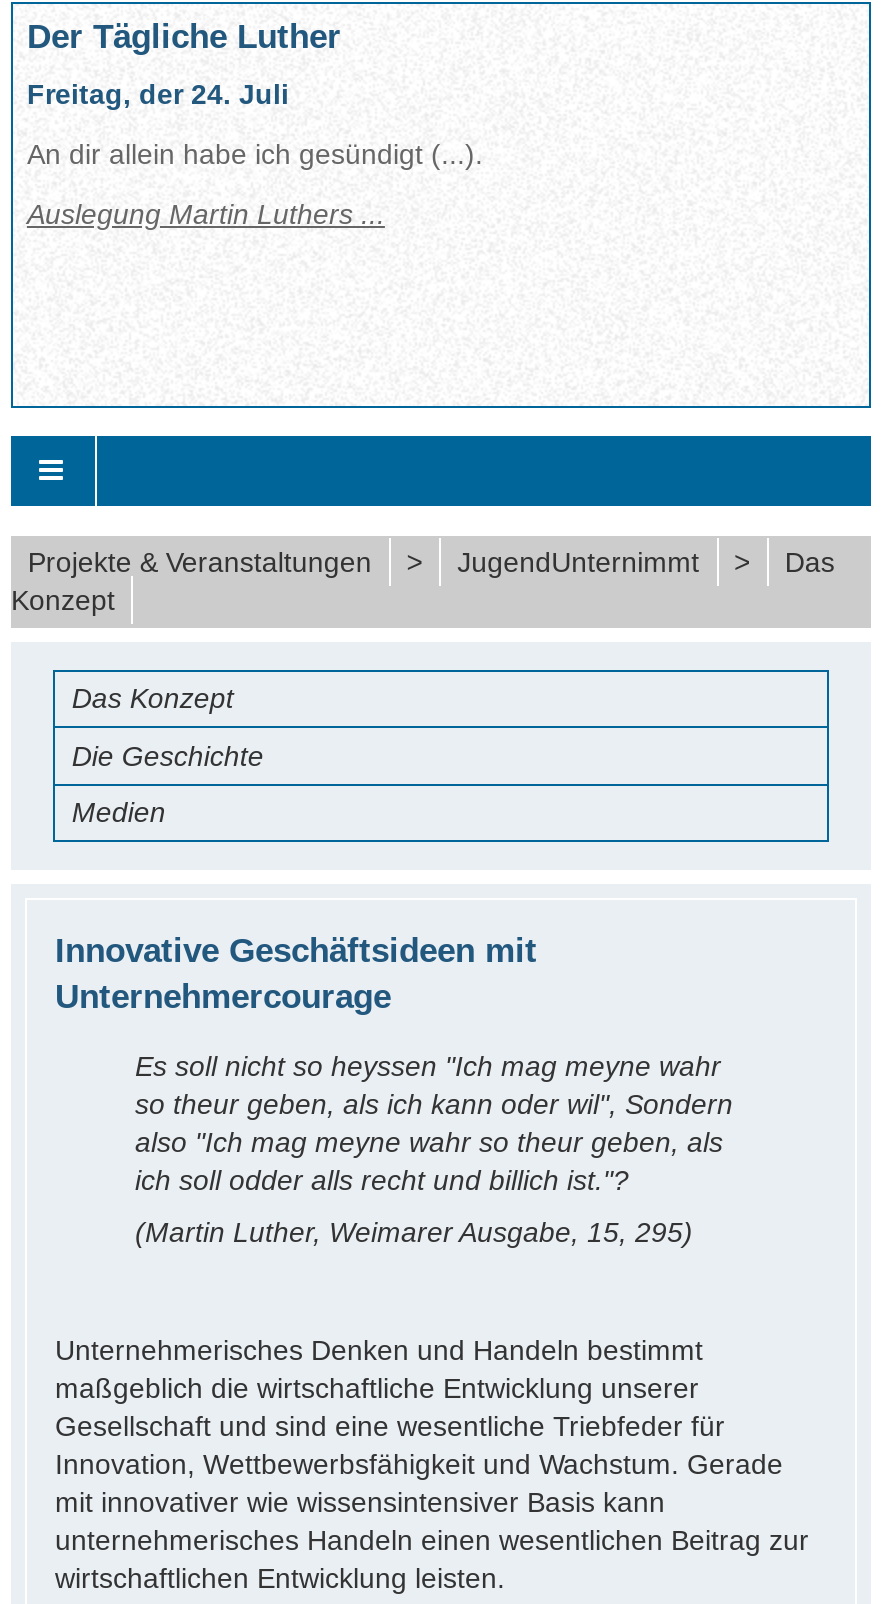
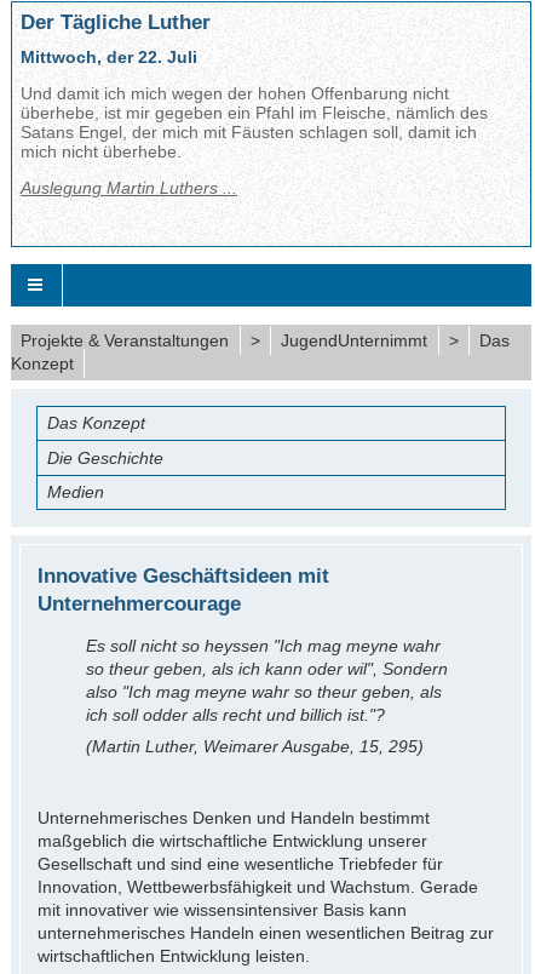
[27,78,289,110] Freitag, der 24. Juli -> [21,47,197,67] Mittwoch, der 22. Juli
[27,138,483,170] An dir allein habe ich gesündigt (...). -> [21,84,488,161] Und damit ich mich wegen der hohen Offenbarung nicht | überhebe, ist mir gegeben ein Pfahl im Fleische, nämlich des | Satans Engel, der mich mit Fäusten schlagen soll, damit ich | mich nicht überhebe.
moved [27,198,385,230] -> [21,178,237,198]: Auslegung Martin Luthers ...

□ □ □ □

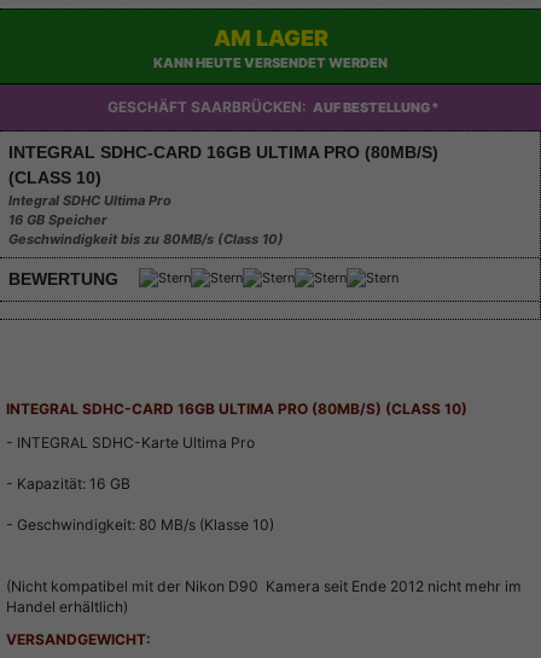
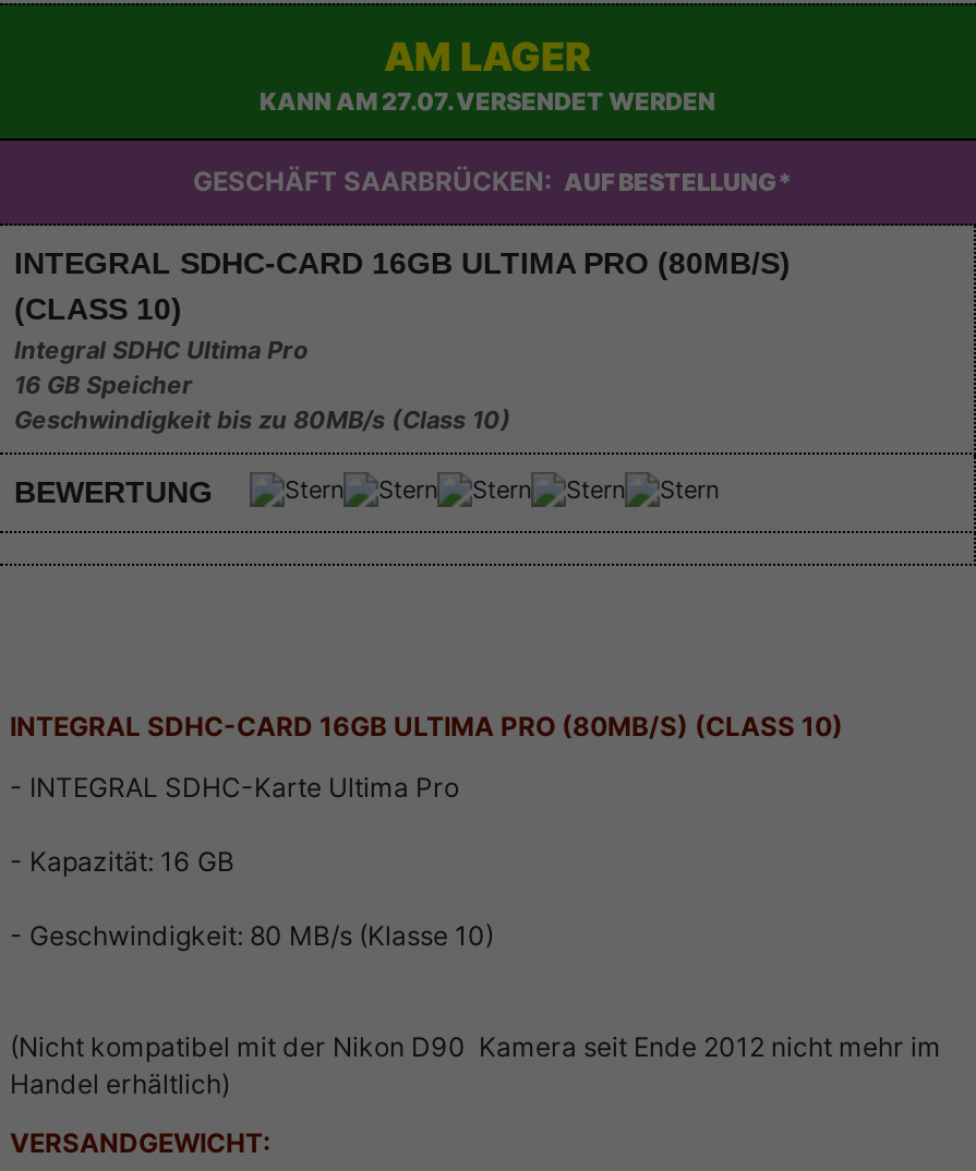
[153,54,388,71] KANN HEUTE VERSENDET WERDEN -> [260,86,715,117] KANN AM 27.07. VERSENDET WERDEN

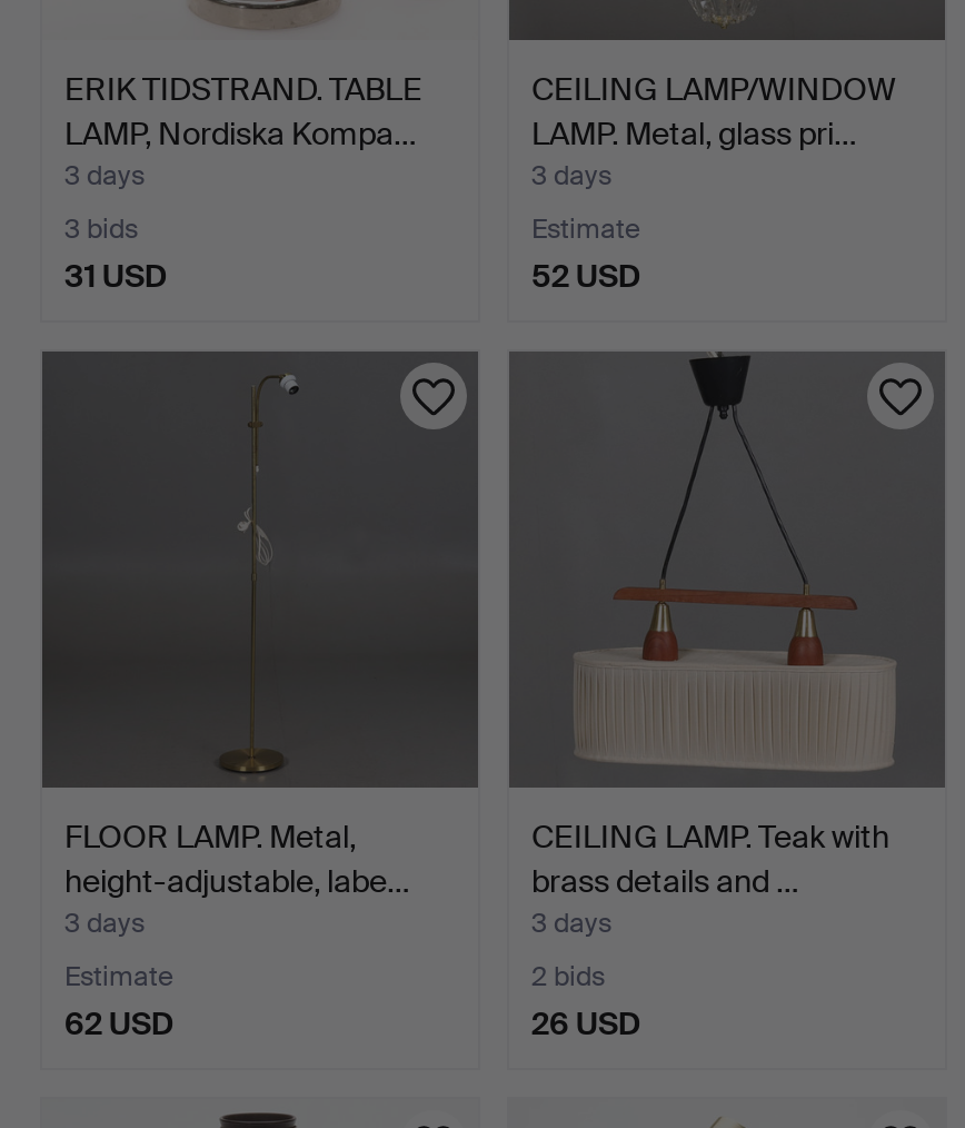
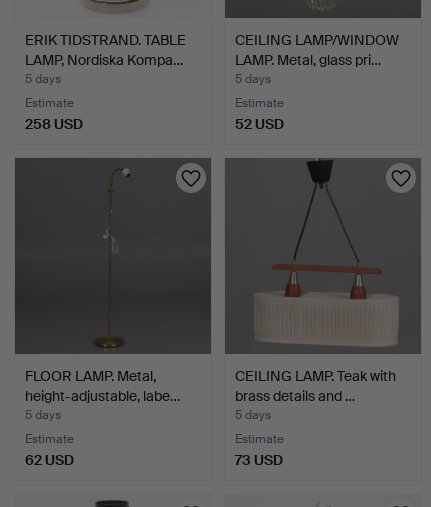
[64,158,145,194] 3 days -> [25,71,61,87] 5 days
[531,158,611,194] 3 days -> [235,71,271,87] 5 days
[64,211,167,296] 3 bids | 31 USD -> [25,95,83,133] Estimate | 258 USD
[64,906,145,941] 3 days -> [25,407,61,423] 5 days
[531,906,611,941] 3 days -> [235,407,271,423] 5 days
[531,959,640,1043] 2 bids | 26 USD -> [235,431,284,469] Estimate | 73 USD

□ □ □ □

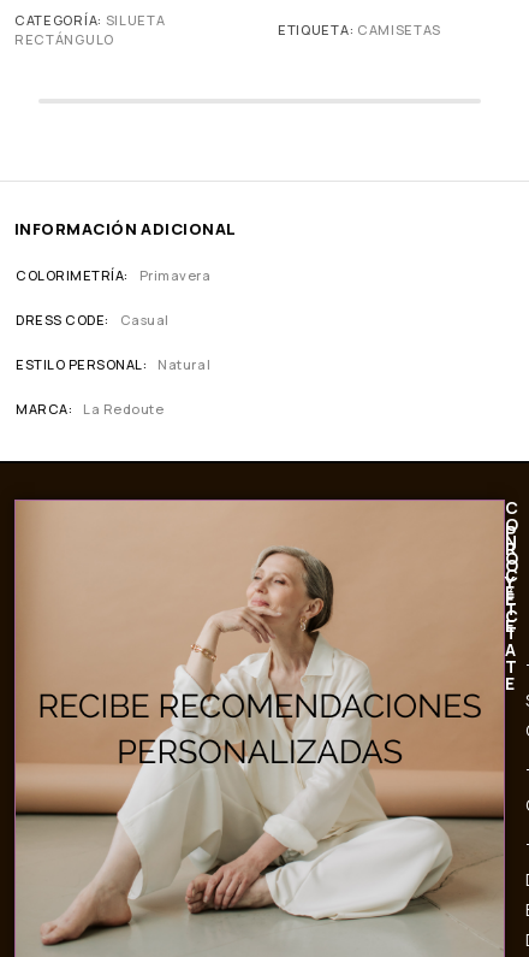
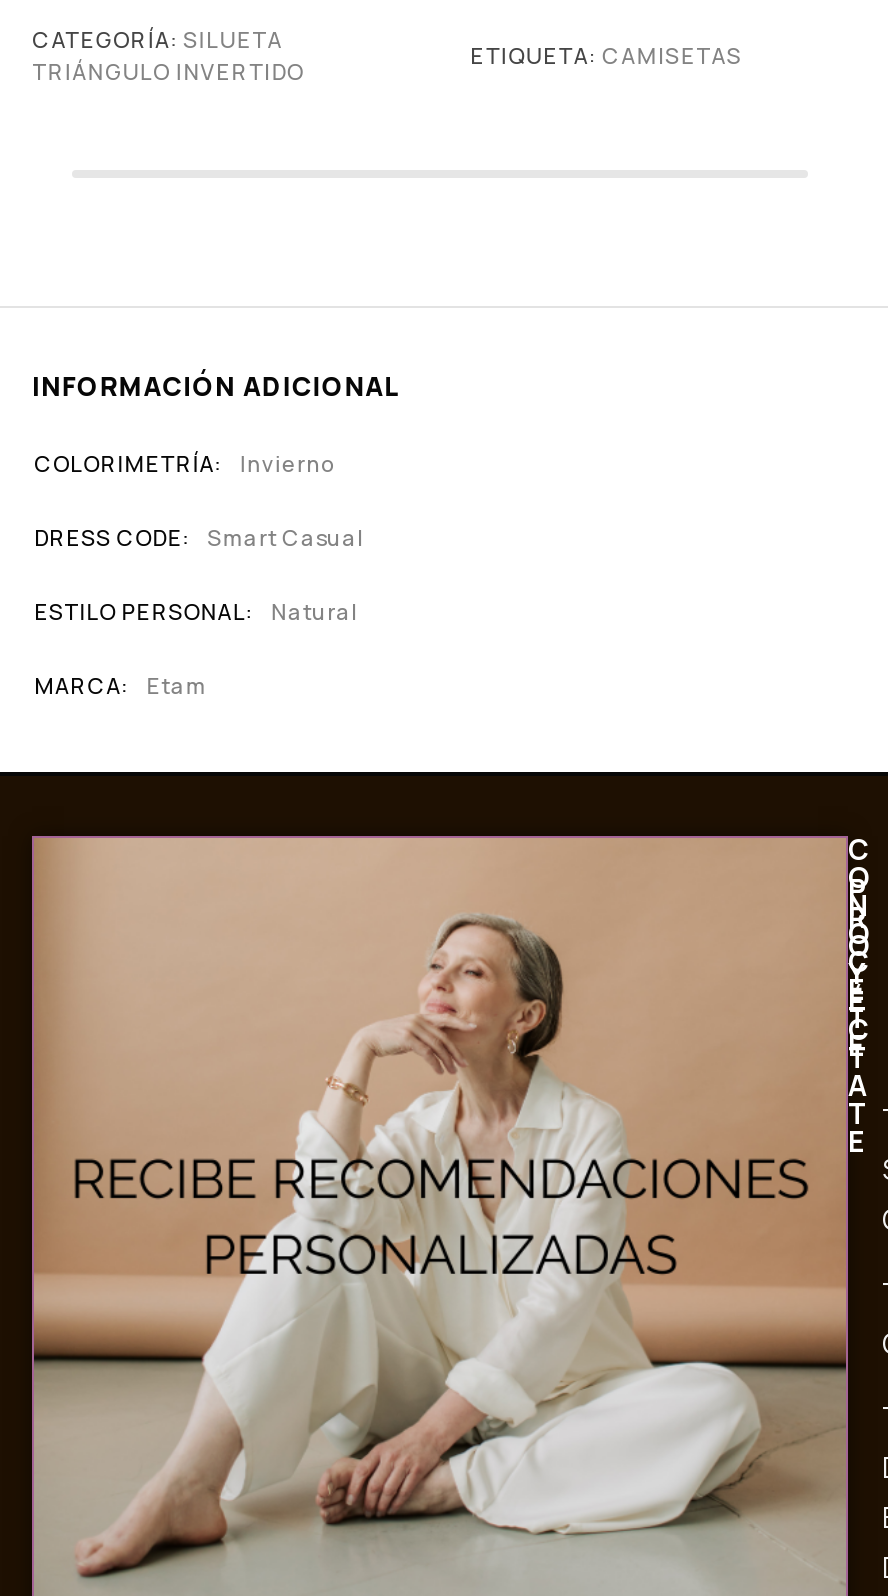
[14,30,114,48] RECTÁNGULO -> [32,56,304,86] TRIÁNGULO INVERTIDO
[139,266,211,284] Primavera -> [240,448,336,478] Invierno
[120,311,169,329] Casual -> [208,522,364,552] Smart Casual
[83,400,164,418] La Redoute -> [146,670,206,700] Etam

□ □ □ □

▶ [Task item]: Repeat exactly the lines of the listing above, from the one with "[139,266,211,284] Primavera ->" down to the one with "[83,400,164,418] La Redoute"; both of those lines belong in the range.

▶ [Exercise output]:
[139,266,211,284] Primavera -> [240,448,336,478] Invierno
[120,311,169,329] Casual -> [208,522,364,552] Smart Casual
[83,400,164,418] La Redoute -> [146,670,206,700] Etam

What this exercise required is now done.